Provided entries section start

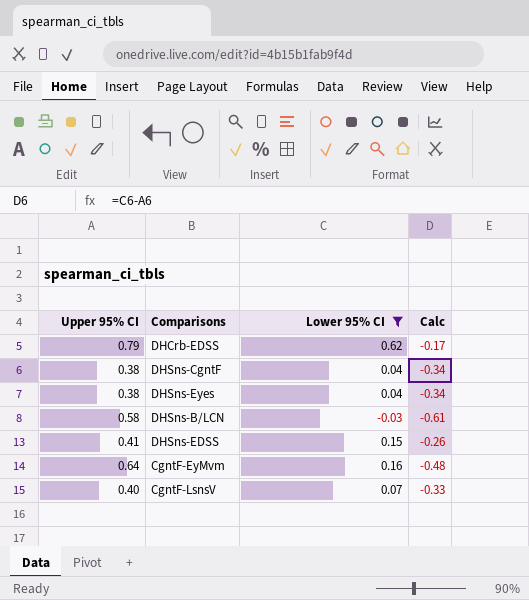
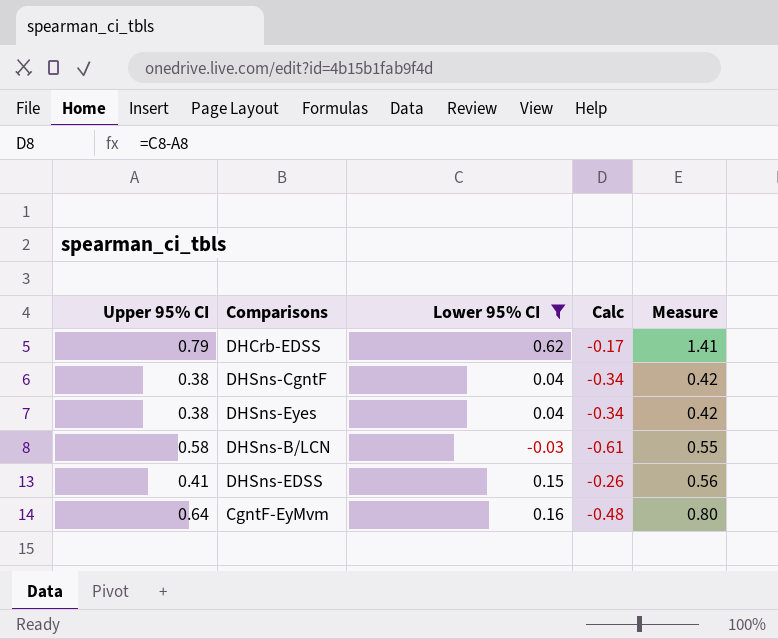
column Measure | formula: none -> [Upper 95% CI] + [Lower 95% CI]
row CgntF-LsnsV: 0.40 | 0.07 | -0.33 -> none

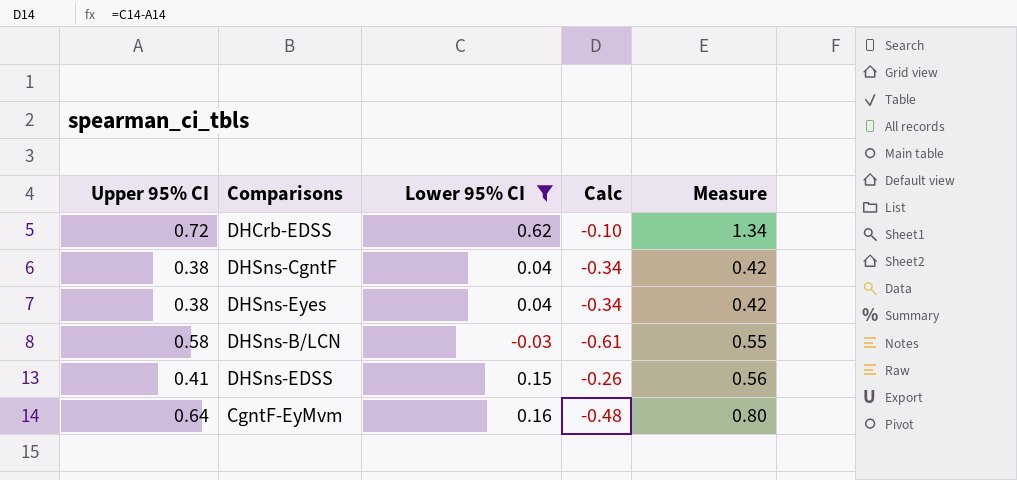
DHCrb-EDSS | Upper 95% CI: 0.79 -> 0.72
DHCrb-EDSS | Calc: -0.17 -> -0.10
DHCrb-EDSS | Measure: 1.41 -> 1.34

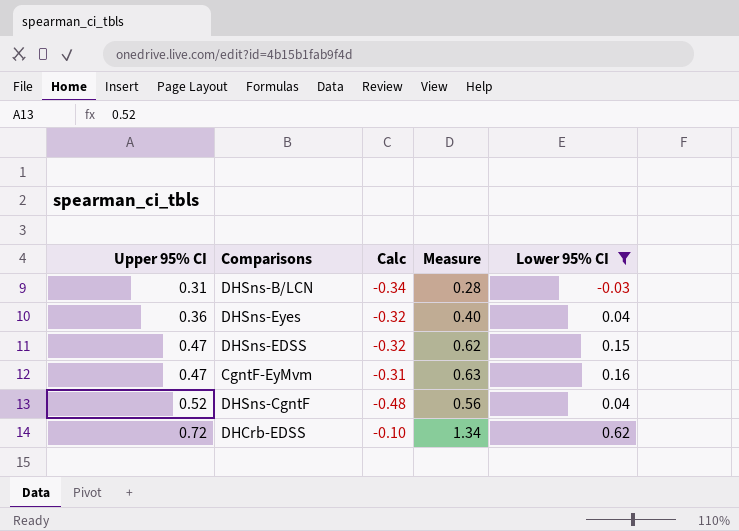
row order: none -> Upper 95% CI ascending
column Lower 95% CI | position: 3 -> 5
DHSns-B/LCN | Upper 95% CI: 0.58 -> 0.31
DHSns-B/LCN | Calc: -0.61 -> -0.34
DHSns-B/LCN | Measure: 0.55 -> 0.28
DHSns-Eyes | Upper 95% CI: 0.38 -> 0.36
DHSns-Eyes | Calc: -0.34 -> -0.32
DHSns-Eyes | Measure: 0.42 -> 0.40
DHSns-EDSS | Upper 95% CI: 0.41 -> 0.47
DHSns-EDSS | Calc: -0.26 -> -0.32
DHSns-EDSS | Measure: 0.56 -> 0.62
CgntF-EyMvm | Upper 95% CI: 0.64 -> 0.47
CgntF-EyMvm | Calc: -0.48 -> -0.31
CgntF-EyMvm | Measure: 0.80 -> 0.63
DHSns-CgntF | Upper 95% CI: 0.38 -> 0.52
DHSns-CgntF | Calc: -0.34 -> -0.48
DHSns-CgntF | Measure: 0.42 -> 0.56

Provided entries section end

> [Problem statement]
Please reproduce the entries above exactly, from their first line to the line holding "DHSns-B/LCN | Calc: -0.61 -> -0.34" inclusive, and nothing else; the pictures stay out.

> [Task answer]
column Measure | formula: none -> [Upper 95% CI] + [Lower 95% CI]
row CgntF-LsnsV: 0.40 | 0.07 | -0.33 -> none

DHCrb-EDSS | Upper 95% CI: 0.79 -> 0.72
DHCrb-EDSS | Calc: -0.17 -> -0.10
DHCrb-EDSS | Measure: 1.41 -> 1.34

row order: none -> Upper 95% CI ascending
column Lower 95% CI | position: 3 -> 5
DHSns-B/LCN | Upper 95% CI: 0.58 -> 0.31
DHSns-B/LCN | Calc: -0.61 -> -0.34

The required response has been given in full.